● What you have to do
Below are records to repeat exactly. Omit the pictures from the copy.
─── Data for review ───
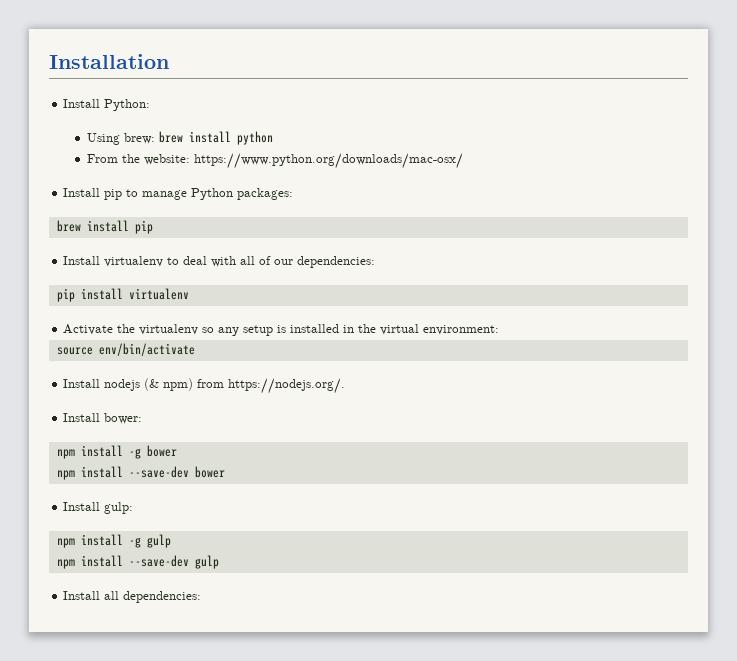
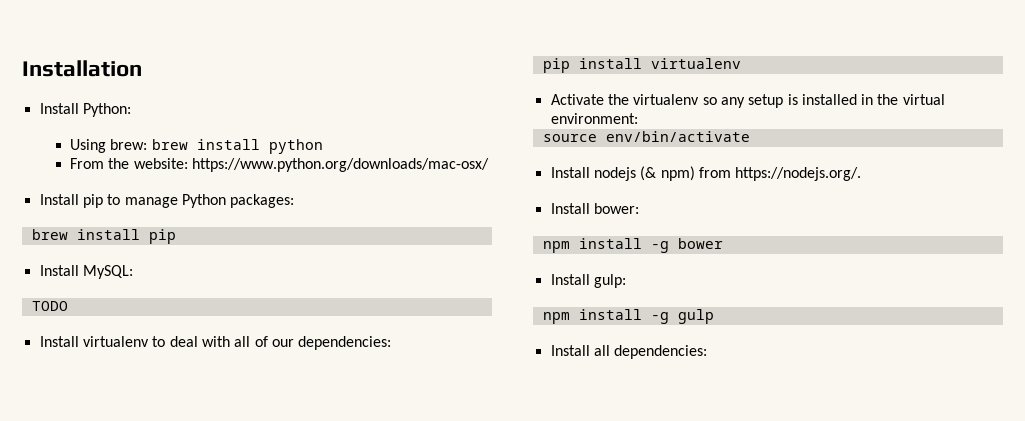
(153, 227) none -> [39,265,133,279] [31,301,68,311] // Install MySQL: // TODO
[56,466,225,480] // npm install --save-dev bower -> (723, 243) none
[56,555,219,569] // npm install --save-dev gulp -> (714, 316) none

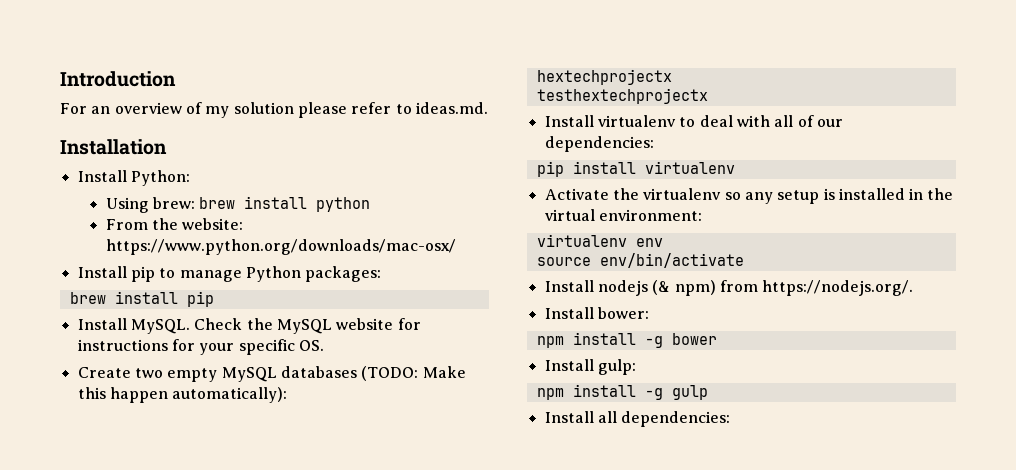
(22, 68) none -> [60,71,176,87] [60,102,488,118] Introduction // For an overview of my solution please refer to ideas.md. //
[82,265,133,279] [31,301,68,311] MySQL: // TODO -> [130,318,421,334] [77,339,324,355] [77,366,466,382] [77,387,288,403] [536,69,672,85] [536,88,708,104] MySQL. Check the MySQL website for instructions for your specific OS. // Create two empty MySQL databases (TODO: Make this happen automatically): // hextechprojectx // testhextechprojectx
(638, 118) none -> [536,234,663,247] // virtualenv env

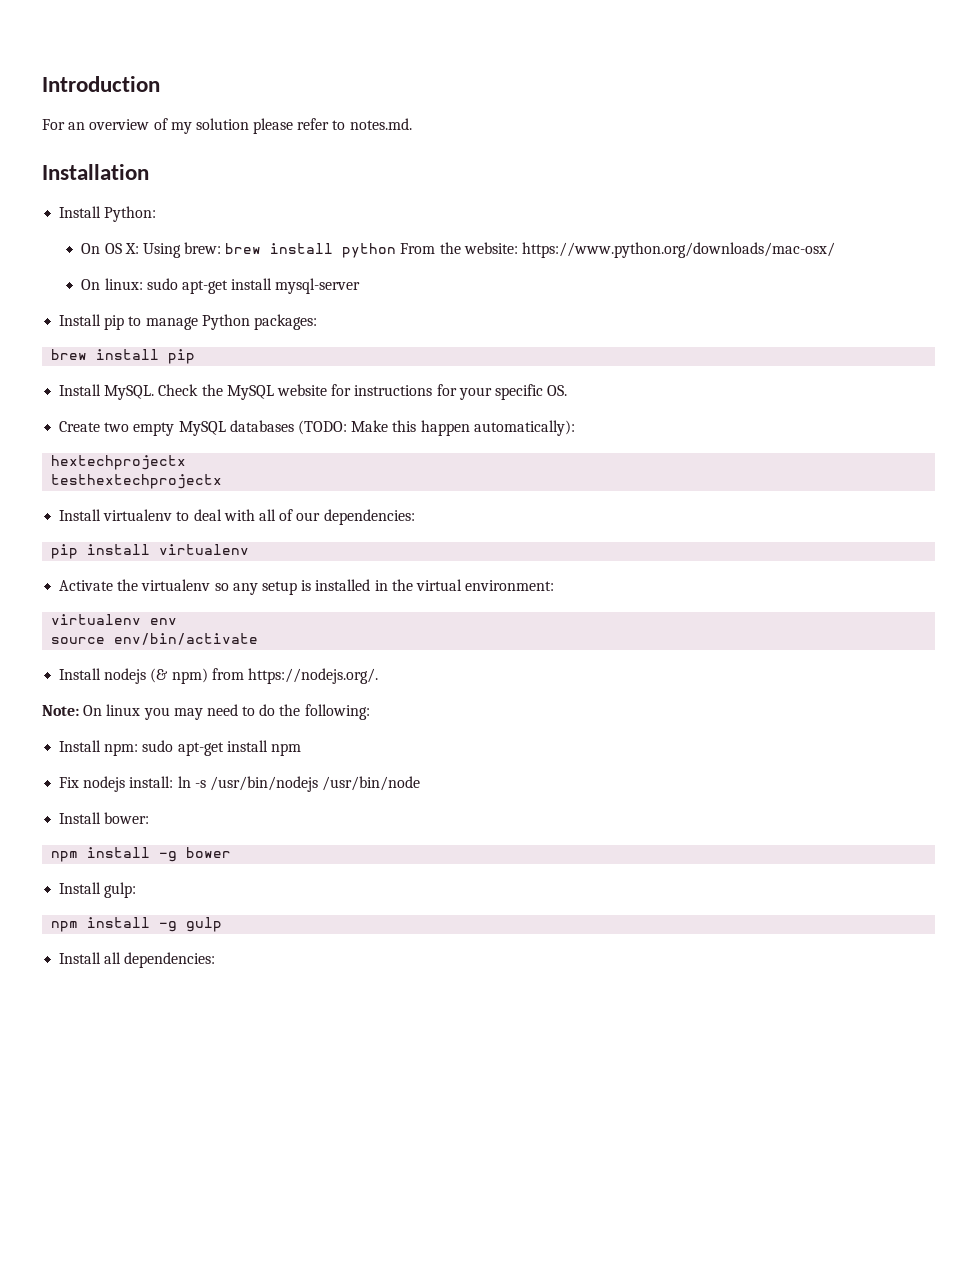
[415,102,488,114] ideas.md. -> [349,118,412,130] notes.md.
(190, 178) none -> [81,243,139,254] On OS X:
(371, 204) // -> (397, 250) none
(456, 247) none -> [81,278,361,294] // On linux: sudo apt-get install mysql-server
(914, 288) none -> [42,704,370,720] [59,740,301,756] [59,776,421,792] // Note: On linux you may need to do the following: // Install npm: sudo apt-get install npm // Fix nodejs install: ln -s /usr/bin/nodejs /usr/bin/node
───
● The completed task
(153, 227) none -> [39,265,133,279] [31,301,68,311] // Install MySQL: // TODO
[56,466,225,480] // npm install --save-dev bower -> (723, 243) none
[56,555,219,569] // npm install --save-dev gulp -> (714, 316) none

(22, 68) none -> [60,71,176,87] [60,102,488,118] Introduction // For an overview of my solution please refer to ideas.md. //
[82,265,133,279] [31,301,68,311] MySQL: // TODO -> [130,318,421,334] [77,339,324,355] [77,366,466,382] [77,387,288,403] [536,69,672,85] [536,88,708,104] MySQL. Check the MySQL website for instructions for your specific OS. // Create two empty MySQL databases (TODO: Make this happen automatically): // hextechprojectx // testhextechprojectx
(638, 118) none -> [536,234,663,247] // virtualenv env

[415,102,488,114] ideas.md. -> [349,118,412,130] notes.md.
(190, 178) none -> [81,243,139,254] On OS X:
(371, 204) // -> (397, 250) none
(456, 247) none -> [81,278,361,294] // On linux: sudo apt-get install mysql-server
(914, 288) none -> [42,704,370,720] [59,740,301,756] [59,776,421,792] // Note: On linux you may need to do the following: // Install npm: sudo apt-get install npm // Fix nodejs install: ln -s /usr/bin/nodejs /usr/bin/node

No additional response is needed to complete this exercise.